If you choose the right time, you can walk through a forest of arches until you come to a hill outside the city, where the lighthouse stands. Outside the city the sun is still shining. Strangely, the lighthouse has been built in the countryside: the farmland rolls in hills and billows all around, and there is no salt water anywhere in sight. Perhaps what the locals call the port is what you would call the station. Perhaps soon there will be another train.

The Sacred Fish

In the square in front of the town hall, beneath the stopped clock, the pool with the fountain is full of little fish. The are freshwater fish, and the pool is rainwater, for the city ordinances are quite clear: only pure water is permitted, from the rain or from springs. Even tears are forbidden.

The little fish are caught and eaten: you may buy them quite readily between dawn and the stroke of noon, after which time all trading must cease. They are caught always at night, when it is quite dark, for sin must not be exposed to the light of the sun, and it is sin to kill the living fish.

There are statues of the fish, without which the city would not exist, but they are statues of what the fish mean, not what they are: there is woman, abundant and fertile, melting into relaxation in front of the stark ranks of columns; there is a horse, ancient symbol of the sea (the horse has a rider, but he is not important); there is the man who founded the city and is still remembered in its dreams.

The dead fish become stiff and rigid. At dawn their guts stain the marble stairs of the merchants' colonnade with the red of dawn. The pond is very deep, and its depths remain dark even at midday.

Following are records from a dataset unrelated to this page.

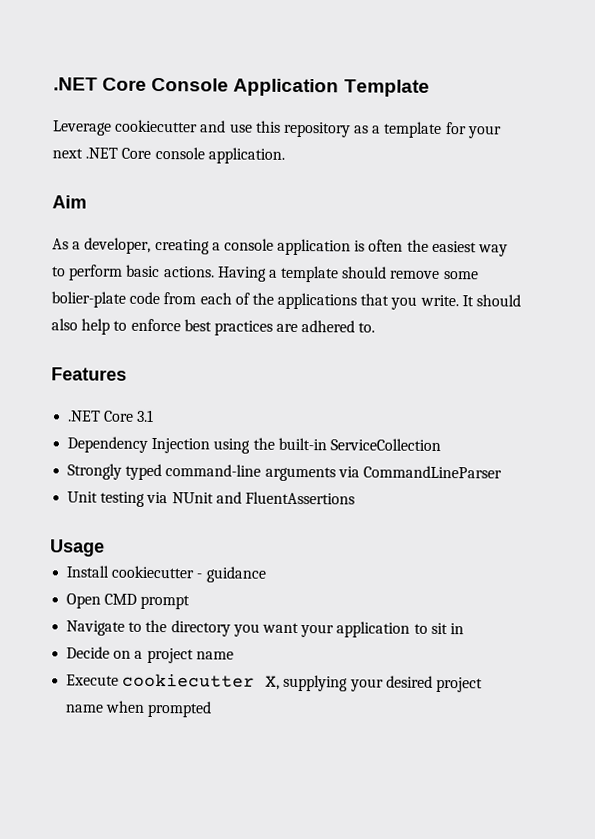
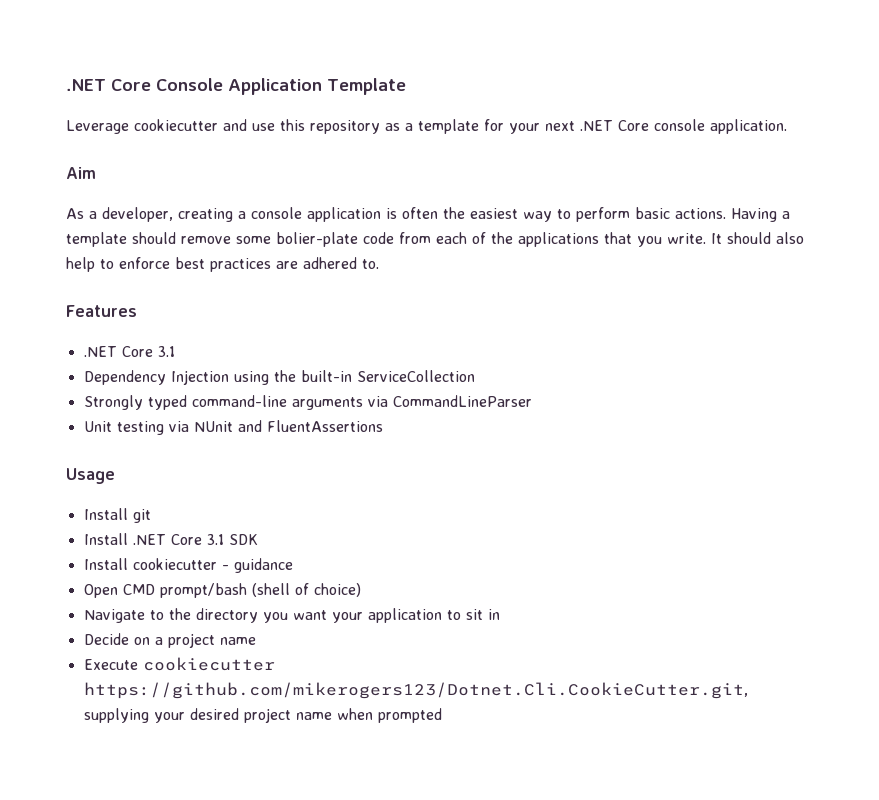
+ Install git
+ Install .NET Core 3.1 SDK
- Open CMD prompt
+ Open CMD prompt/bash (shell of choice)
- Execute cookiecutter X, supplying your desired project name when prompted
+ Execute cookiecutter https://github.com/mikerogers123/Dotnet.Cli.CookieCutter.git, supplying your desired project name when prompted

la mattina ai bagni misteriosi

In the morning, if you do not want to go to the market (and it is hard to avoid the market, because it is in every piazza), you may go to the baths instead. They are the way they always have been, time out of mind: a Roman would not feel out of place. The water is very clear, and no matter how deep you dive, you do not reach the end of it. There is a fountain in the centre of the baths: as the day gets later, it leaps higher and higher. The baths are very pleasant, and some people like to spend all day at them, swimming to and fro in the sparkling water. It is wise, however, to leave before nightfall.

The Purity of a Dream

There is a tower above the city: it is not a tower but a factory chimney. It was not there before. The light has not quite faded, and in the last of the sunlight it casts a shadow, a long dark figure, like two men who stand so close together their shadow is united.

Perhaps it is not a lighthouse outside the city, but a tower, a fortified castle to keep invaders at bay. The welcome invaders, the travellers and the traders, come to the other side of the city, to where the train station is kept. It is a long walk from the train, but two by two the city is gradually filling up. One day it will be as full of people as the sacred pond is full of fish.